El Hijo ora al Padre.
Jesús oraba antes de los momentos importantes, en lugares tranquilos, en tiempos de alegría y en tiempos de sufrimiento. Su oración nacía de una relación de amor con el Padre y de una completa obediencia a su voluntad.
Jesús nos enseñó a orar con un corazón reconciliado, una fe sencilla, perseverancia y la creencia de que el Padre sabe lo que necesitamos.

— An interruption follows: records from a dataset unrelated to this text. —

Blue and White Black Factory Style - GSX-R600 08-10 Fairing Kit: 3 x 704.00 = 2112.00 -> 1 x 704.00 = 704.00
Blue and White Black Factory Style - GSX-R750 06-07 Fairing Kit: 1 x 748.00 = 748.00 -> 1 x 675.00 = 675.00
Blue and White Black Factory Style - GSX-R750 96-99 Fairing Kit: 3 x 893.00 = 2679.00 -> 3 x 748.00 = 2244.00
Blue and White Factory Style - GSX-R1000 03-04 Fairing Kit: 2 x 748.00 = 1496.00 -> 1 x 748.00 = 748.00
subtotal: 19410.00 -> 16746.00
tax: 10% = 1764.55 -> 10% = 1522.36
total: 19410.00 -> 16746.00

Ora en el nombre de Jesús.
Orar en el nombre de Jesús no es simplemente añadir otra fórmula para asegurarnos de obtener lo que queremos. Se trata de unir nuestra oración e intenciones con su persona, su misión y su amor abnegado.
Lecturas recomendadas: Lucas 11:1-13 y Lucas 22:39-46. Compare la enseñanza sobre la confianza con la forma en que Jesús oró durante sus pruebas.
Cuando mis oraciones no son respondidas como deseo, ¿cómo puedo seguir confiando en la voluntad de Dios y buscándola?
Presenta un deseo importante a Dios. Después de la oración, añade: «Ayúdame a reconocer y elegir lo que conduce al amor, la verdad y el bien común».
Referencias
Progreso del itinerario
Jesús oraba y enseñaba a orar.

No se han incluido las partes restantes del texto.